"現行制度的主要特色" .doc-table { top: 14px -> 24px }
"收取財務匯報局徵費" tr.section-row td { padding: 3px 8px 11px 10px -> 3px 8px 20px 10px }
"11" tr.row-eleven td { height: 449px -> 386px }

...

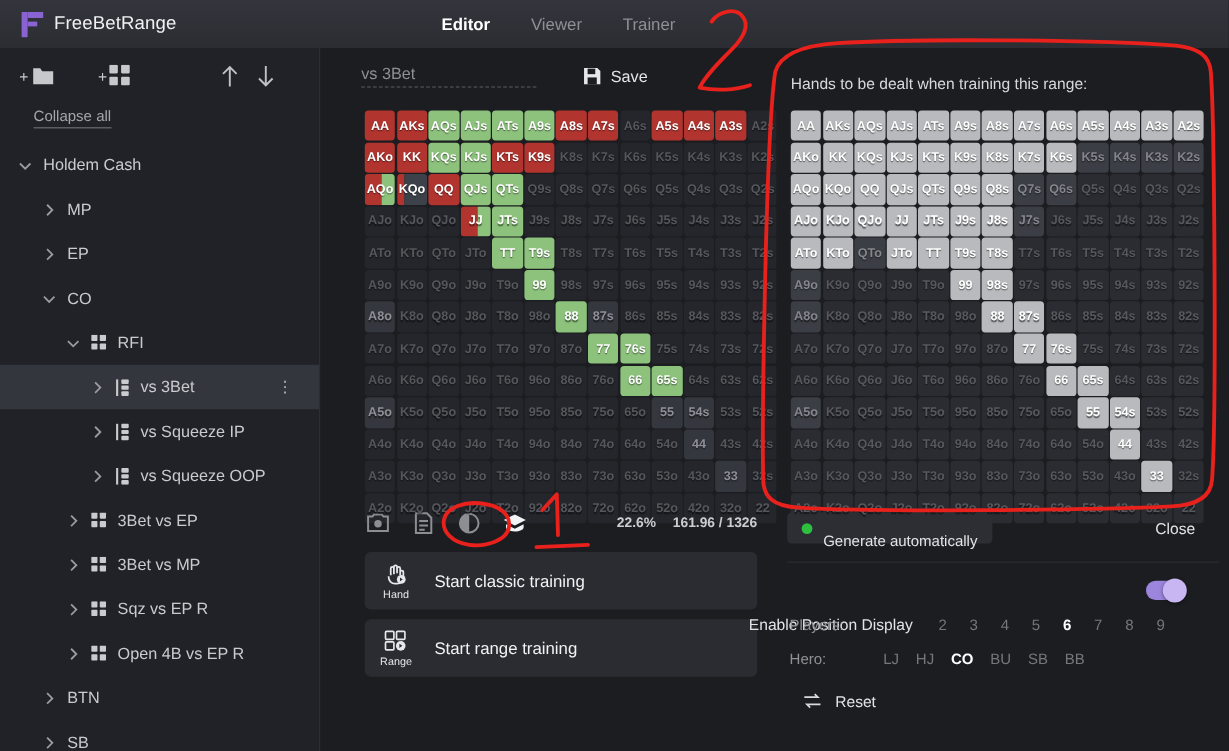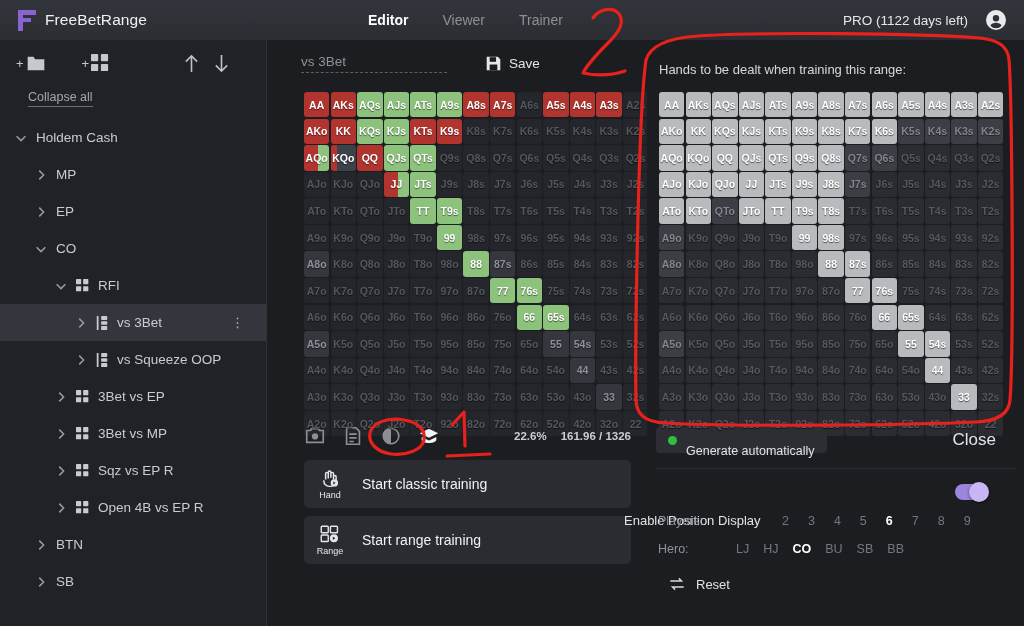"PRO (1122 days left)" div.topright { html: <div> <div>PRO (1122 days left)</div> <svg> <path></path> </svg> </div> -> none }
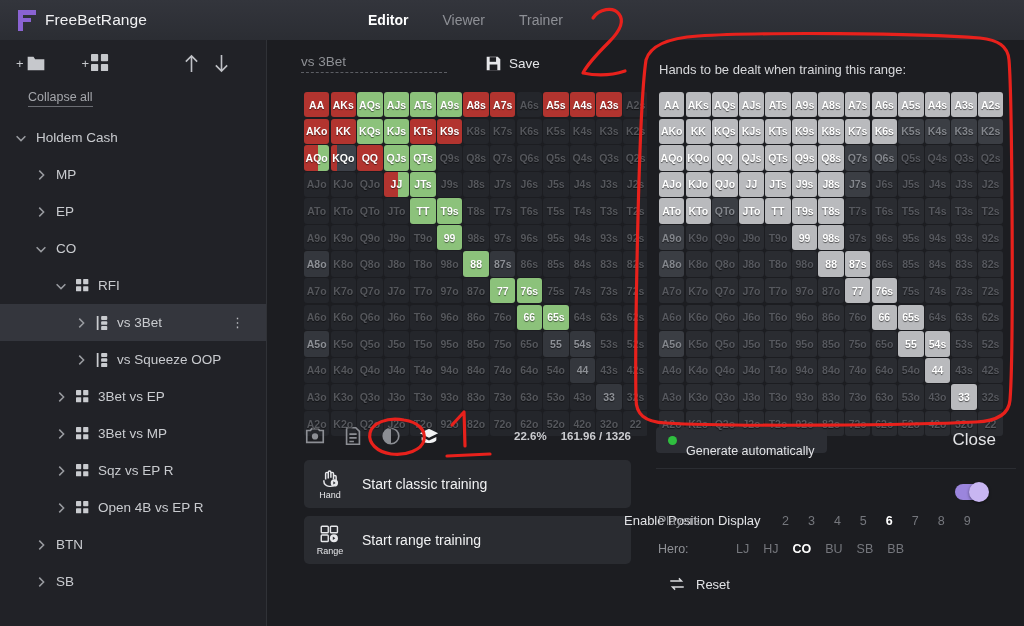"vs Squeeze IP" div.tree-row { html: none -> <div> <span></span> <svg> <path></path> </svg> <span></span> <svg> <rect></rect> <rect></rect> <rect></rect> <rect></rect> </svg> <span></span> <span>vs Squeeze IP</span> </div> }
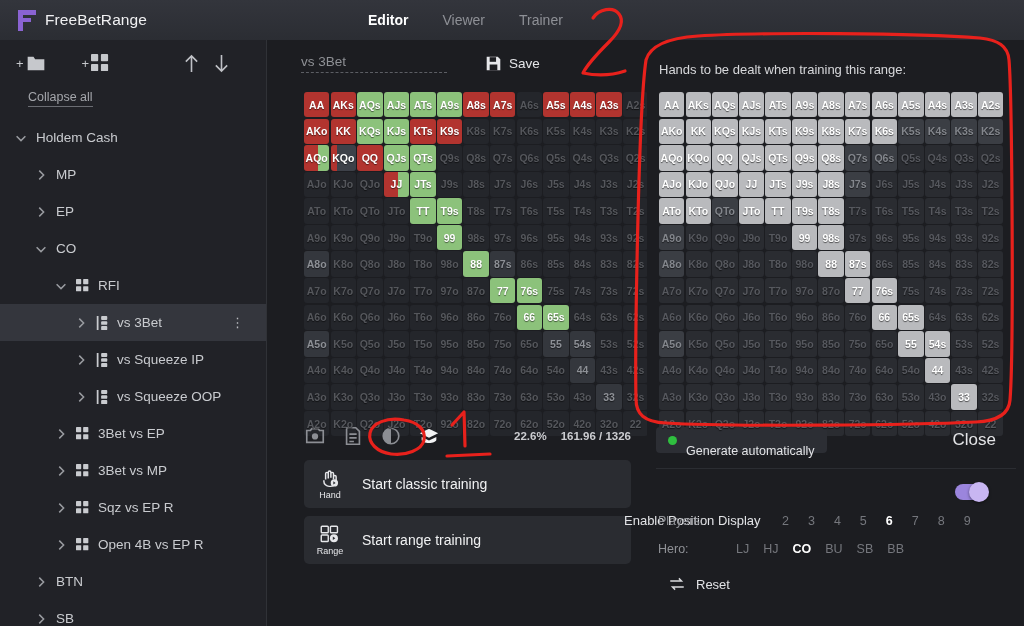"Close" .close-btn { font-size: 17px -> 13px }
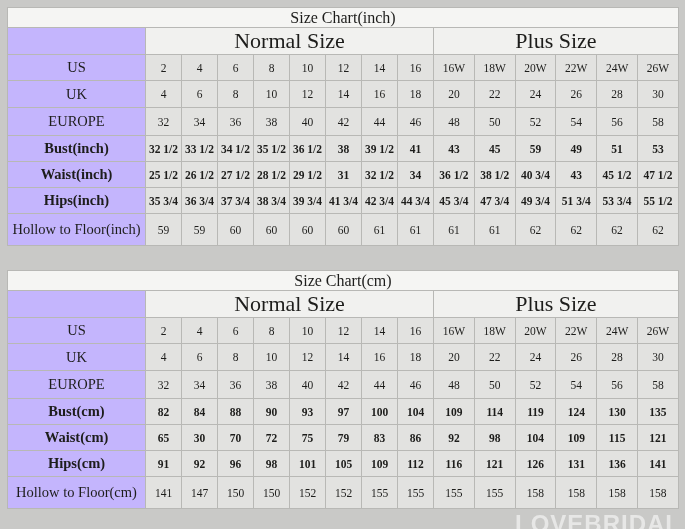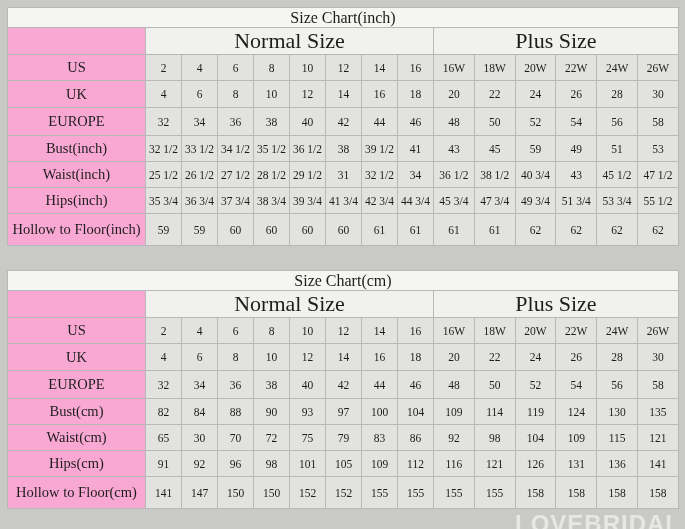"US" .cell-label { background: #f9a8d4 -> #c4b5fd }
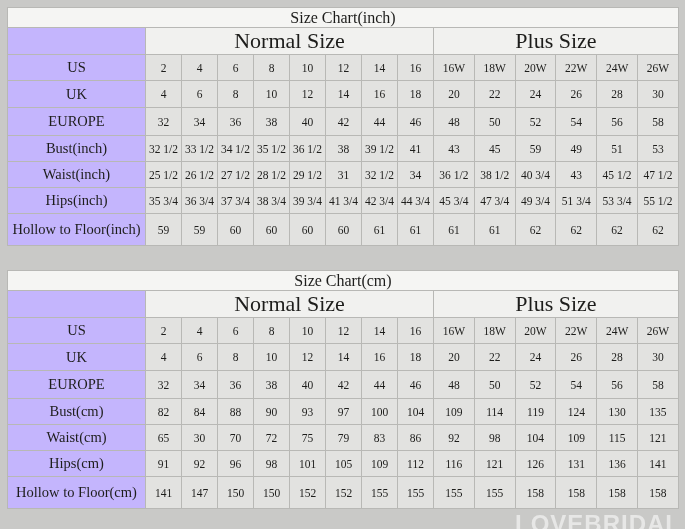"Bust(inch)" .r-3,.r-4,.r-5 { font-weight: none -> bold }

- Aim of the exercise
Only the lines above starting at the line that holds "top: 14px ->" and ending at the line that holds "height: 449px ->" are to be repeated, exactly and in full.

- Response box
"現行制度的主要特色" .doc-table { top: 14px -> 24px }
"收取財務匯報局徵費" tr.section-row td { padding: 3px 8px 11px 10px -> 3px 8px 20px 10px }
"11" tr.row-eleven td { height: 449px -> 386px }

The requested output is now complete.